::: Records provided :::

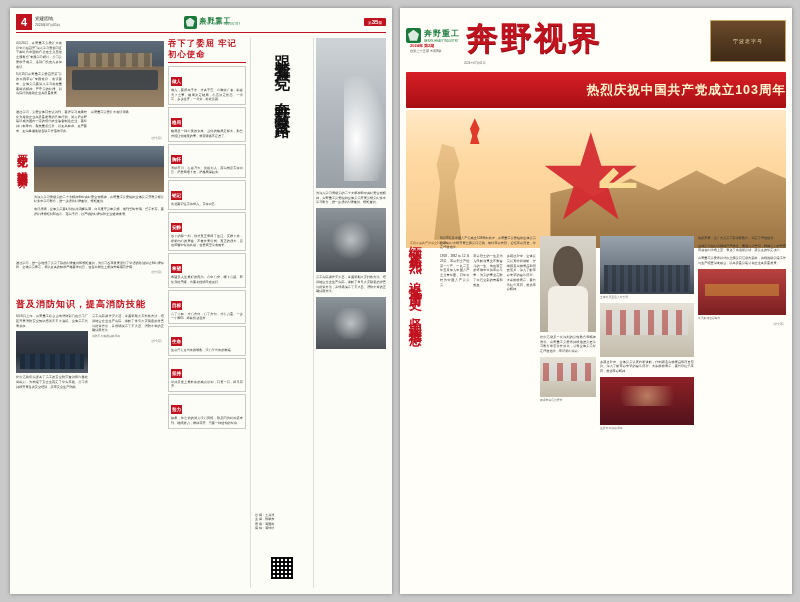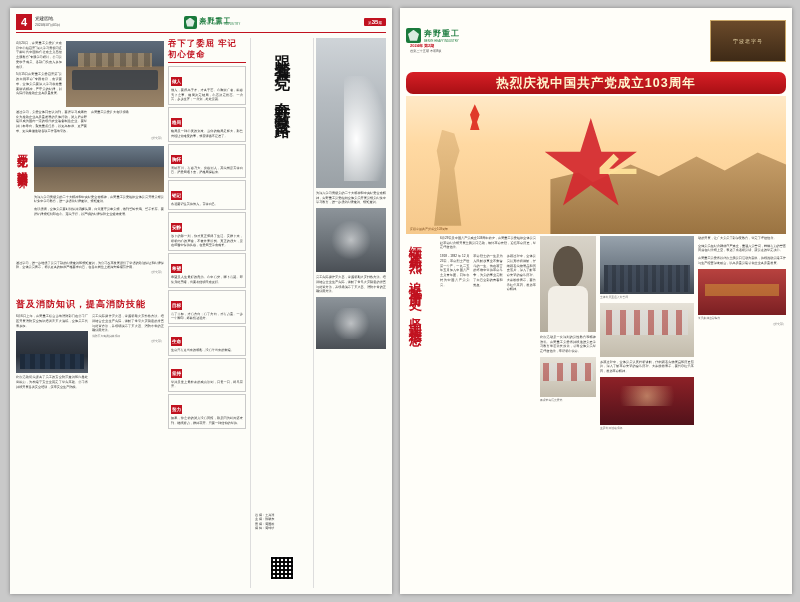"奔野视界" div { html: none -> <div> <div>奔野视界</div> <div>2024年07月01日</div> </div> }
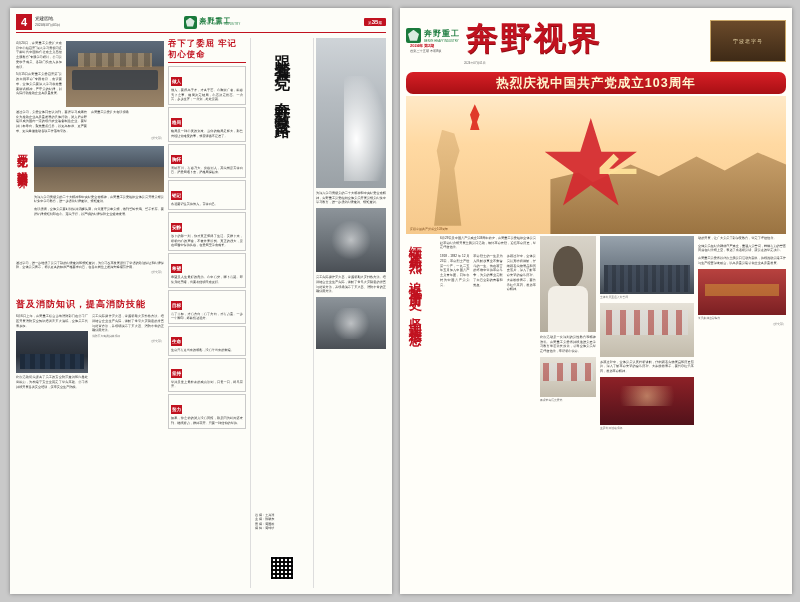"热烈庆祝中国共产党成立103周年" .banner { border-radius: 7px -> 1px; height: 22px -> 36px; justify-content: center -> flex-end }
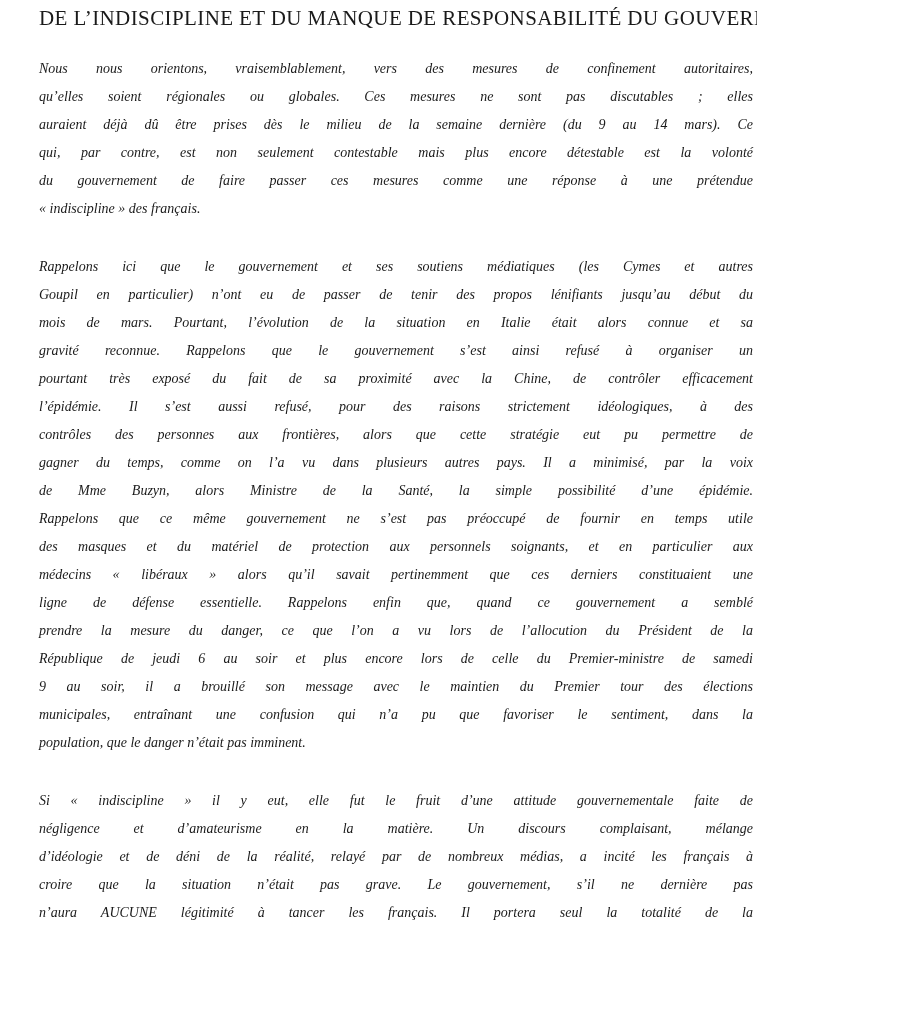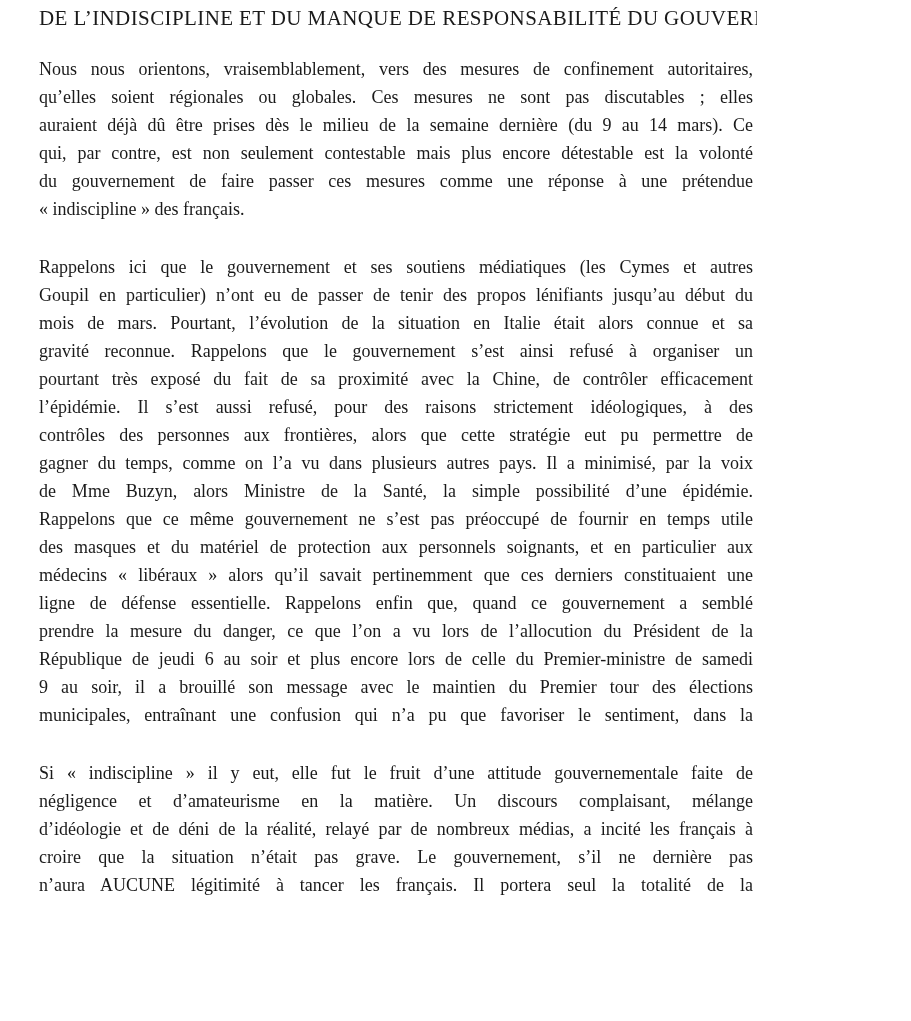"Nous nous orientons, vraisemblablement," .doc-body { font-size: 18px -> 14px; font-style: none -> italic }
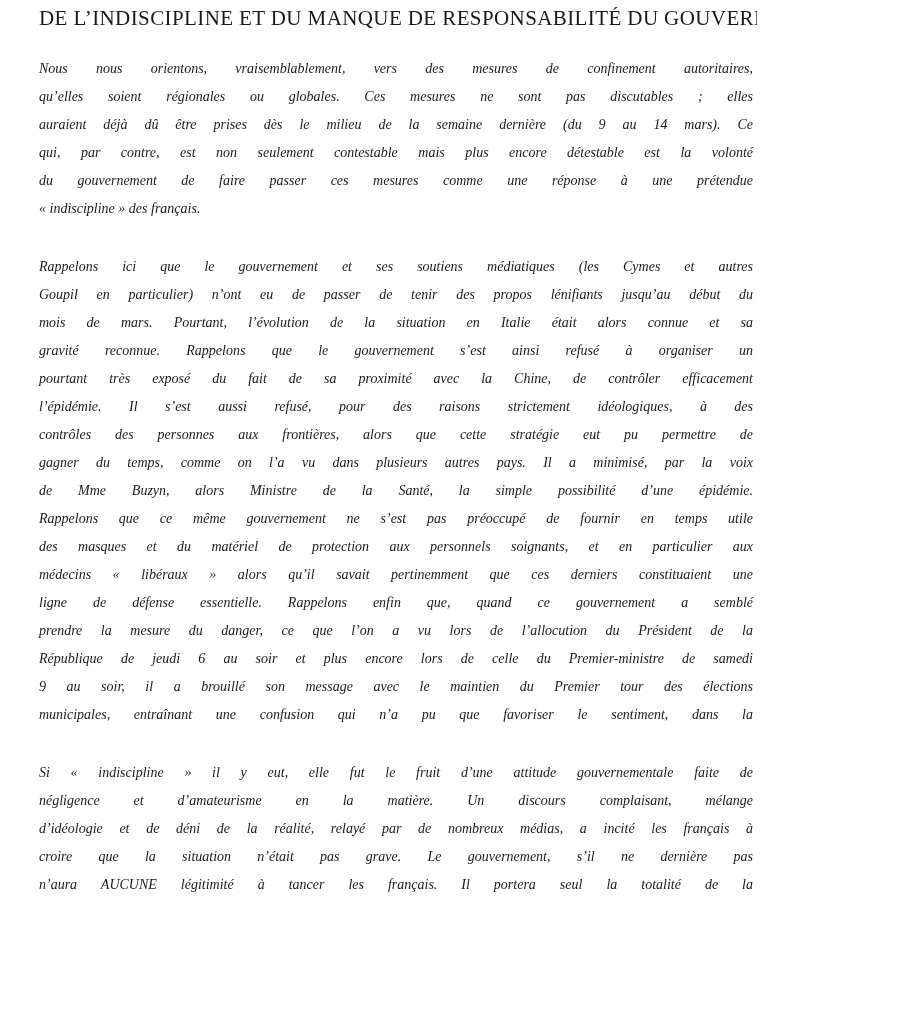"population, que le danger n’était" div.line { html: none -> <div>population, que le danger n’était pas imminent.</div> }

:::
::: Records provided :::

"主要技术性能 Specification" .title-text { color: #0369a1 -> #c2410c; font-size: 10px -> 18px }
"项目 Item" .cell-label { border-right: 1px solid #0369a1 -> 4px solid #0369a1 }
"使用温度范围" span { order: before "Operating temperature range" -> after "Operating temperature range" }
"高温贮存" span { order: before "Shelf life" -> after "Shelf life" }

:::
::: Records provided :::

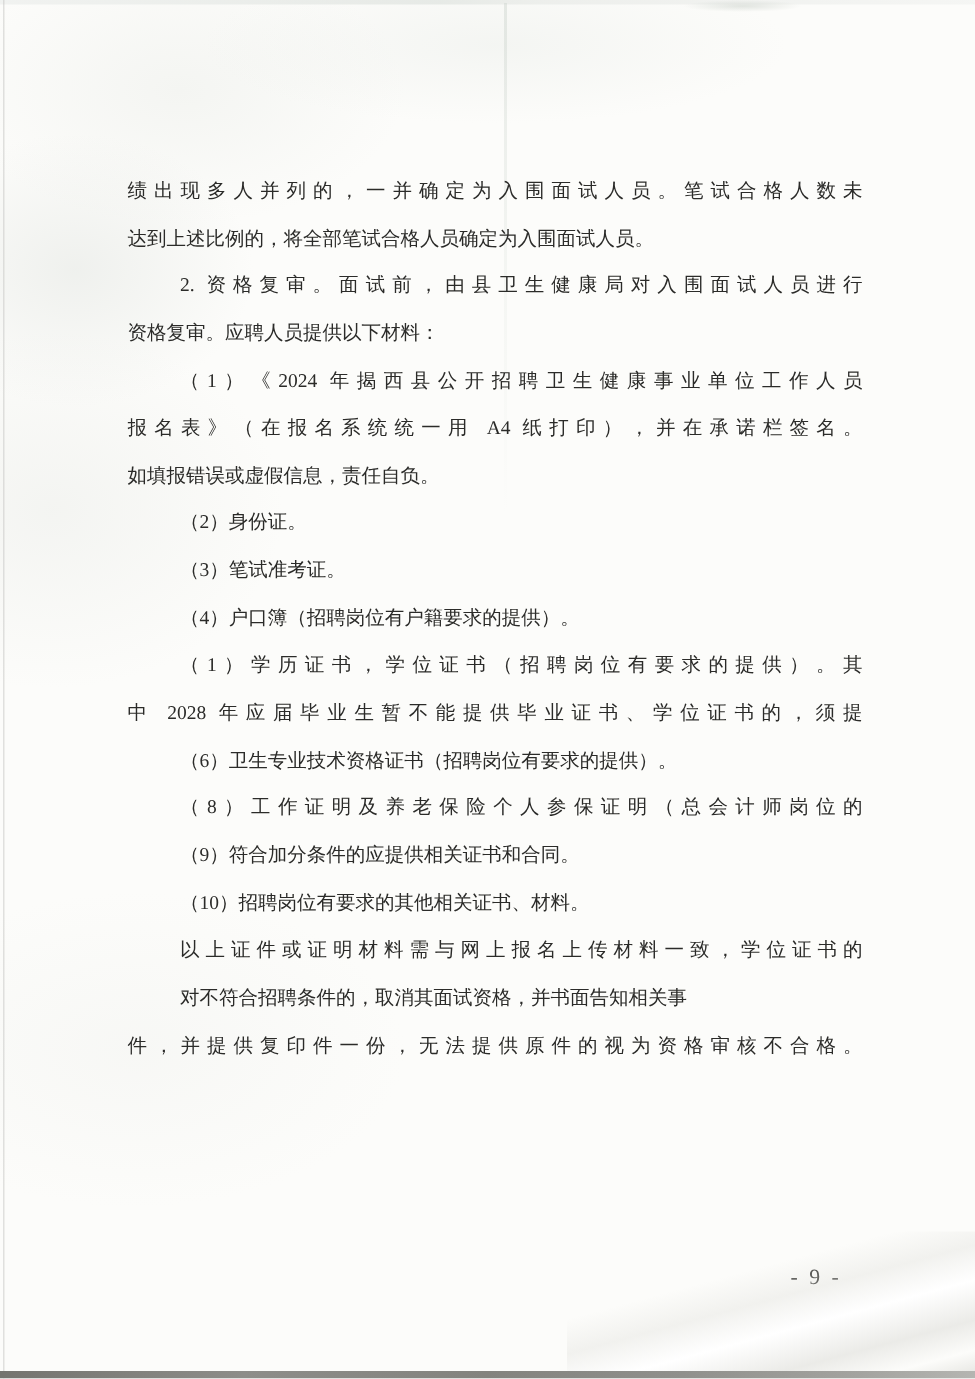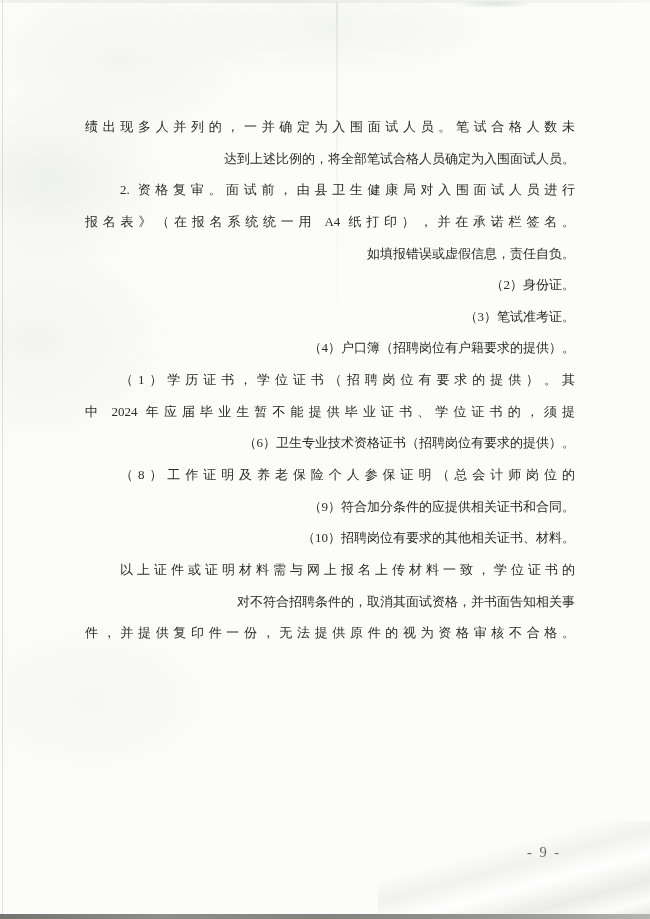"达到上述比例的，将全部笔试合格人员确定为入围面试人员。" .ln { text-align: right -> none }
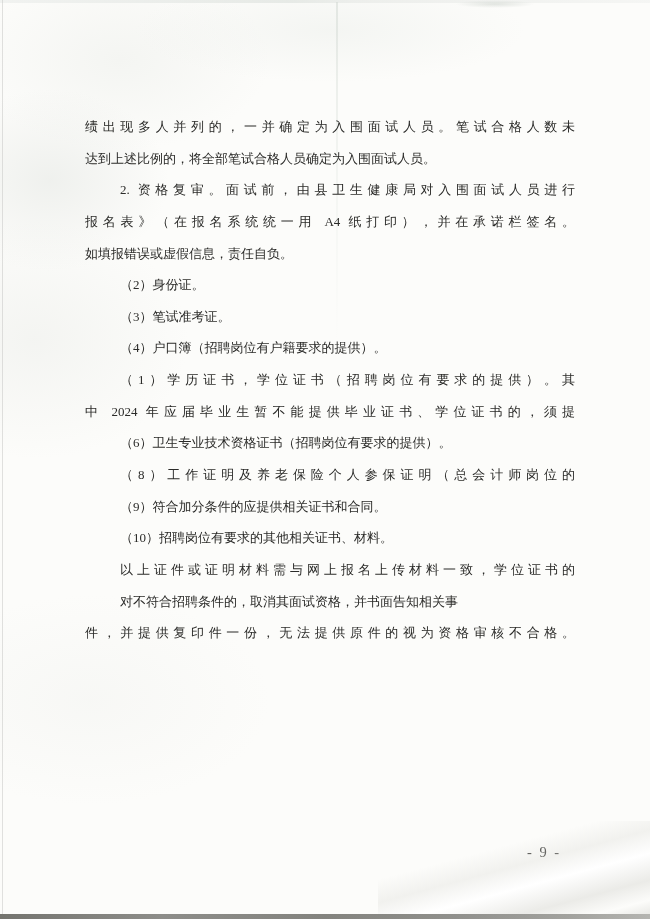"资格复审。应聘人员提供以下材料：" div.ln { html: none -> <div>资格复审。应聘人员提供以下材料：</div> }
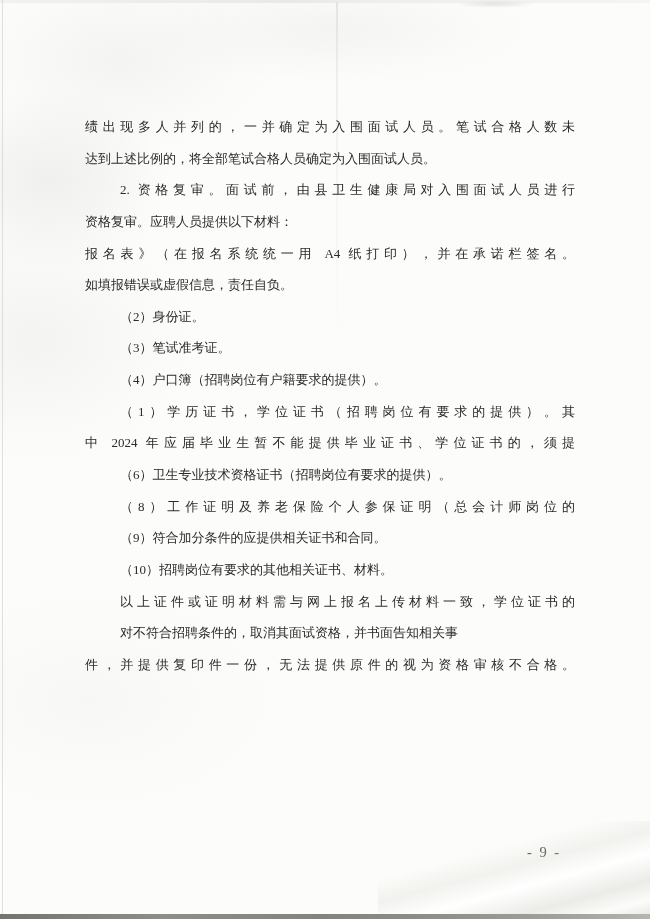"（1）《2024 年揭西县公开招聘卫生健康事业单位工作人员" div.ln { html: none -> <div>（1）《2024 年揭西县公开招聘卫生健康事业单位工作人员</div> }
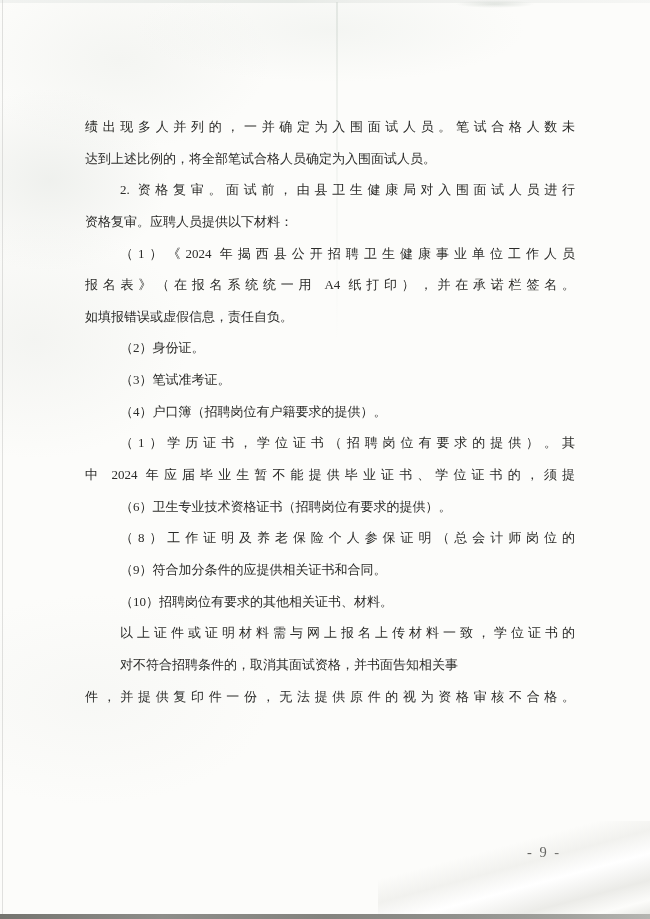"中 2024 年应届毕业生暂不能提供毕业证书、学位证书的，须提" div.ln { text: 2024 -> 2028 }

:::

Try it -
Copy out exactly the lines above beginning with the line that contains "none -> <div>资格复审。应聘人员提供以下材料：</div>" and finishing with the line that contains "text: 2024 ->", including both; leave the pictures out.

Answer space -
"资格复审。应聘人员提供以下材料：" div.ln { html: none -> <div>资格复审。应聘人员提供以下材料：</div> }
"（1）《2024 年揭西县公开招聘卫生健康事业单位工作人员" div.ln { html: none -> <div>（1）《2024 年揭西县公开招聘卫生健康事业单位工作人员</div> }
"中 2024 年应届毕业生暂不能提供毕业证书、学位证书的，须提" div.ln { text: 2024 -> 2028 }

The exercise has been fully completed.